Data provided →
BEGIN

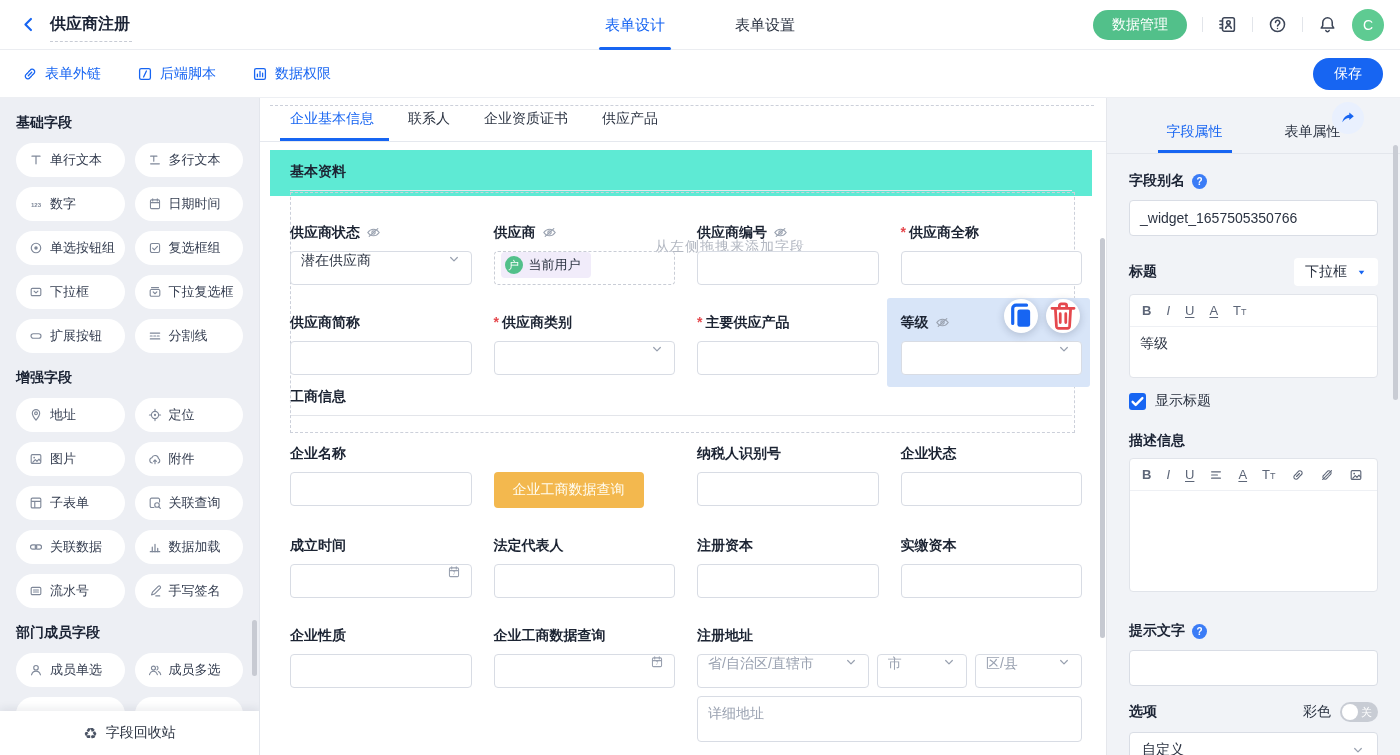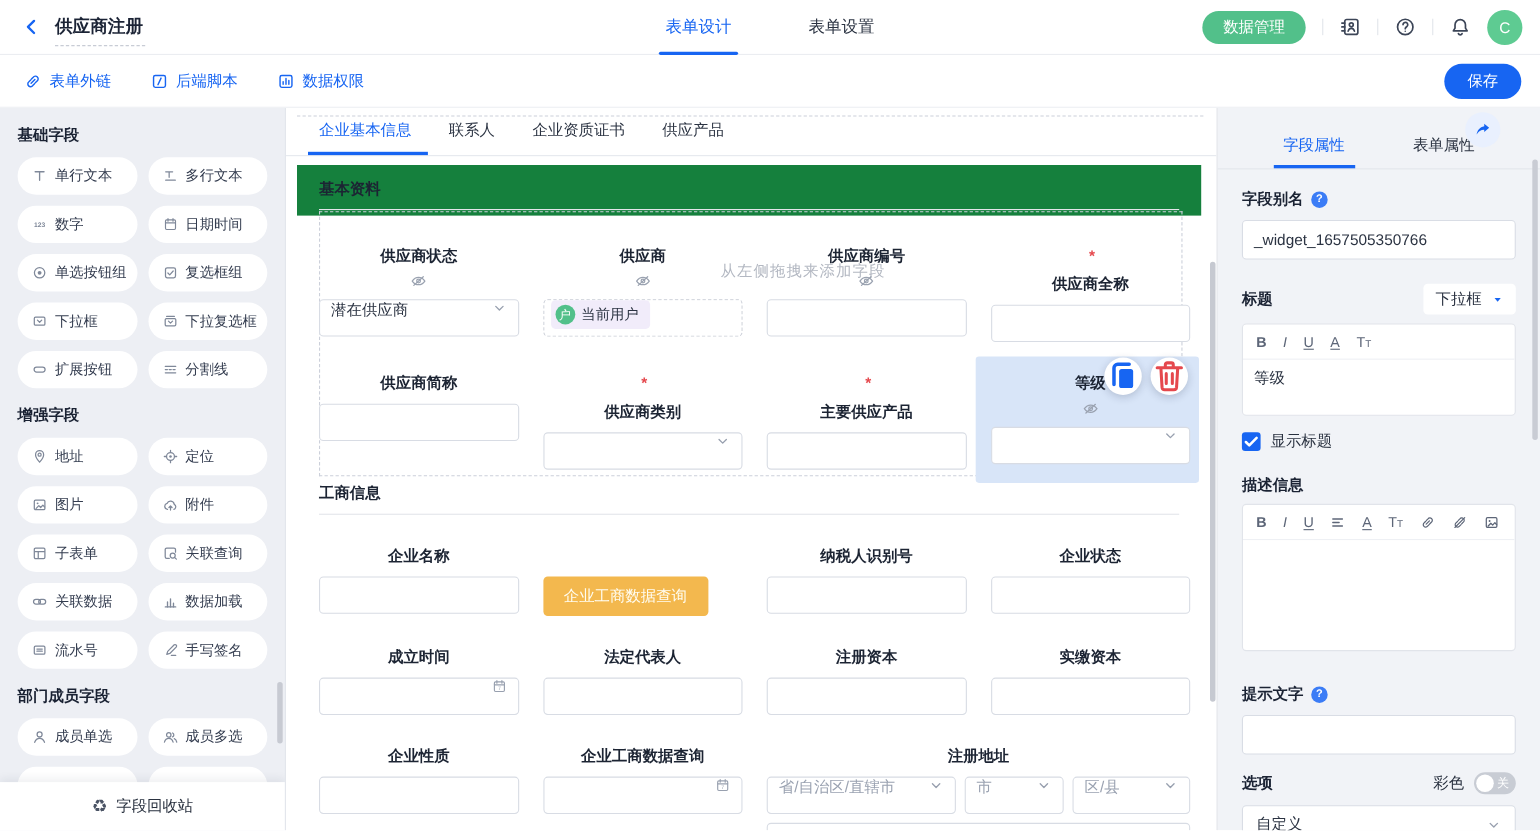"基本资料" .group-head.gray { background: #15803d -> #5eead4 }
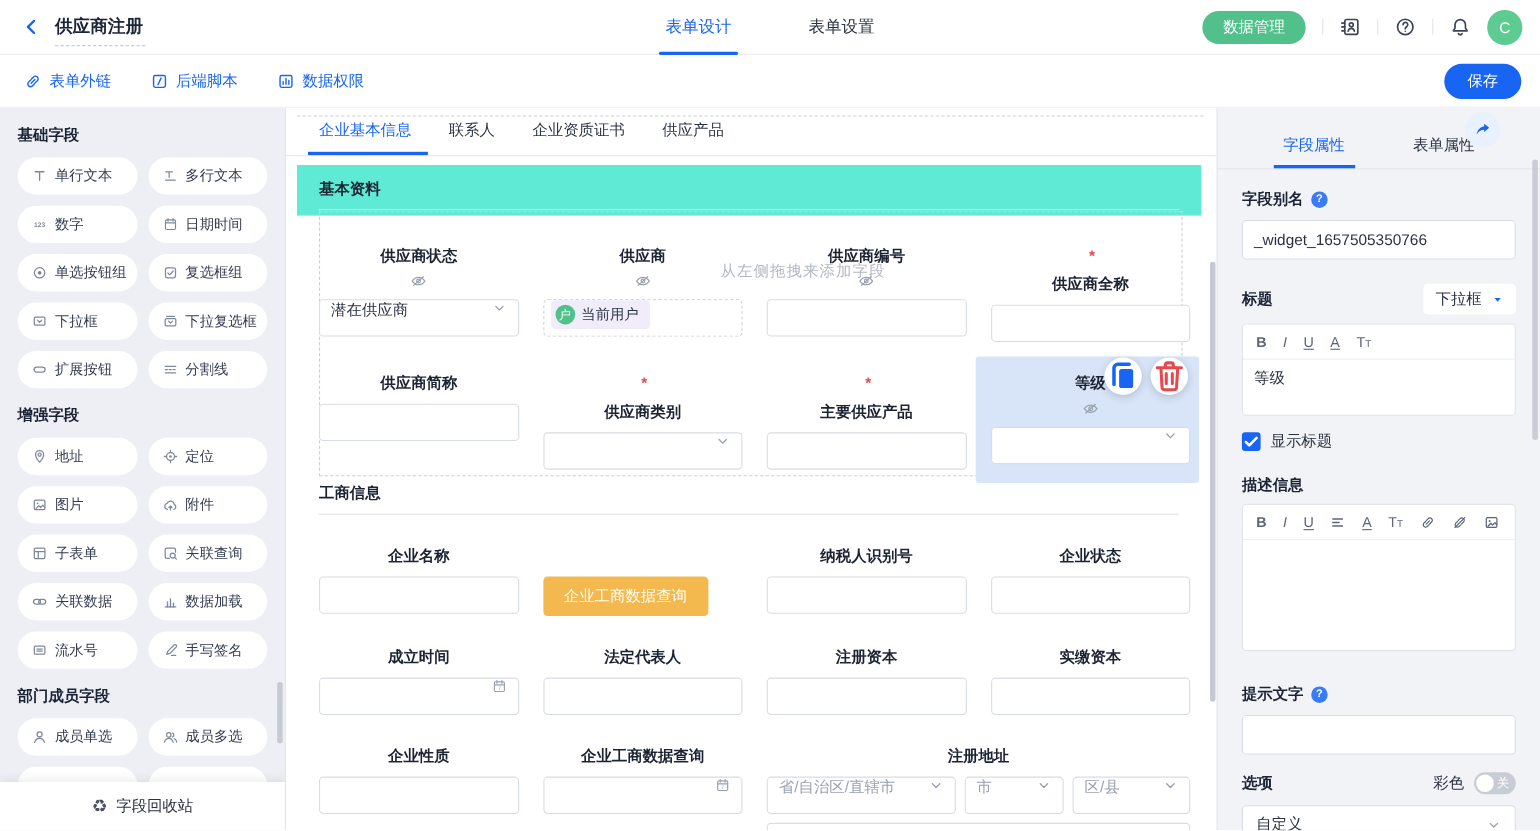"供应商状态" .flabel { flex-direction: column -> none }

END
BEGIN

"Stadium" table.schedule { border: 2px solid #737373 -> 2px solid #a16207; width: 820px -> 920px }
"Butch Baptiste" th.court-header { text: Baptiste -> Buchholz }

END
BEGIN

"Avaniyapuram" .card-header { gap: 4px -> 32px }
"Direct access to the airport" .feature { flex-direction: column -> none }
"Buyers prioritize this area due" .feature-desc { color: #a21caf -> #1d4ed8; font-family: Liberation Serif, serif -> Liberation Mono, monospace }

END

Brief →
Filter the records above for lines containing the word "header", and copy those lines.

Expected output →
"Butch Baptiste" th.court-header { text: Baptiste -> Buchholz }
"Avaniyapuram" .card-header { gap: 4px -> 32px }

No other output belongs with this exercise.